When the first poster went up, the town barely noticed. It was one poster. One singular, solitary poster. Sellotaped to a wet lamppost. And before long the poster had slipped from its lofty perch and drifted meekly to the ground, settling in the murky depths of the puddle below. Sodden. Faded. Forgotten.

But before long other posters started appearing. All around town. Stuck to shop windows, shop doors, car windows. Pinned to trees. Stapled to fences, gates, sheds. At that point the town couldn’t fail but sit up and take notice.

‘Lost Cat’.

That’s what the poster read. Lost Cat. Scrawled in, what appeared to be, childish handwriting. The words etched beneath, what again appeared to be, a childish, crude, sketch of a cat. The kind of drawing that would trouble no art galleries, nor even the upper echelons of a Primary School art teacher’s grading system, but that it was a cat was clear enough to anyone who took the time to scan the poster.

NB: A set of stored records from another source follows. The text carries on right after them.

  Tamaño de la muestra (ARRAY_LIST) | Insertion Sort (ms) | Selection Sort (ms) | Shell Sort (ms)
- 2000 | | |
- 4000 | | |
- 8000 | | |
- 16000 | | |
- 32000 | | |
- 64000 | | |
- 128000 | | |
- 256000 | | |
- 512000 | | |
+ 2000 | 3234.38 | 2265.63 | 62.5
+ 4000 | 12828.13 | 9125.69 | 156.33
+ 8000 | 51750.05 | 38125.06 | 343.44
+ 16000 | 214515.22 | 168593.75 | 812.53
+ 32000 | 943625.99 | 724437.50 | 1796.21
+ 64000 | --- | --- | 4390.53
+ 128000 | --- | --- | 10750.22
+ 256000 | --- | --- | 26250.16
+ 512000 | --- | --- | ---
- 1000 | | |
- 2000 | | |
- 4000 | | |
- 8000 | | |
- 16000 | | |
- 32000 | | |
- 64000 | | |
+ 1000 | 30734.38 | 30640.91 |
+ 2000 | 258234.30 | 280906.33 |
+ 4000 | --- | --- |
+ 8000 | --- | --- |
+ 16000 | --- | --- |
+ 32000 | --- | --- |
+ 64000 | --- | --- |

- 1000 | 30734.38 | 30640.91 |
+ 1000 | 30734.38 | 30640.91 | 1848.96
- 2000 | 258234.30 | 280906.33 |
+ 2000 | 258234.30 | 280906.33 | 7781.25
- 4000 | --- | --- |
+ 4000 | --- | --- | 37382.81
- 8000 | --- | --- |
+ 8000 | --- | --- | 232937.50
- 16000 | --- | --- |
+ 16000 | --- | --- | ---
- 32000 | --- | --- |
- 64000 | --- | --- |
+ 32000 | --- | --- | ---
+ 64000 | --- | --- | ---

But that was it. Just the drawing of the cat and the words ‘Lost Cat’. Any other information required by the reader was not forthcoming. It oddly seemed to be left to the casual passer-by’s own imagination to decipher any further clues as to what the cat looked like, perhaps, or even whom should be contacted in the event that this unidentified cat should be found. Nothing. Nothing but the drawing. And the words. Lost Cat

So, in reality, the best thing for the town, and for those dwelling within it, would have been the wisest, most common-sense-driven, course of action; forget it. Simply forget it. Was it a childish joke without an obvious punch line? Possibly. Could it be that the person whom had put up said poster had simply rushed out the copies in a stress-induced panic and had forgotten to add pertinent information to the piece? Maybe. With the intention to produce a second draft complete with facts, names and any other points of reference for a team of would-be lost cat seekers and finders? Any of these scenarios could have been plausible. And all would have lent themselves to the notion that, in this instance, the best idea would simply have been to remove the posters, send them to the recycling bin and move on with their respective lives.

But no.

Not in this town.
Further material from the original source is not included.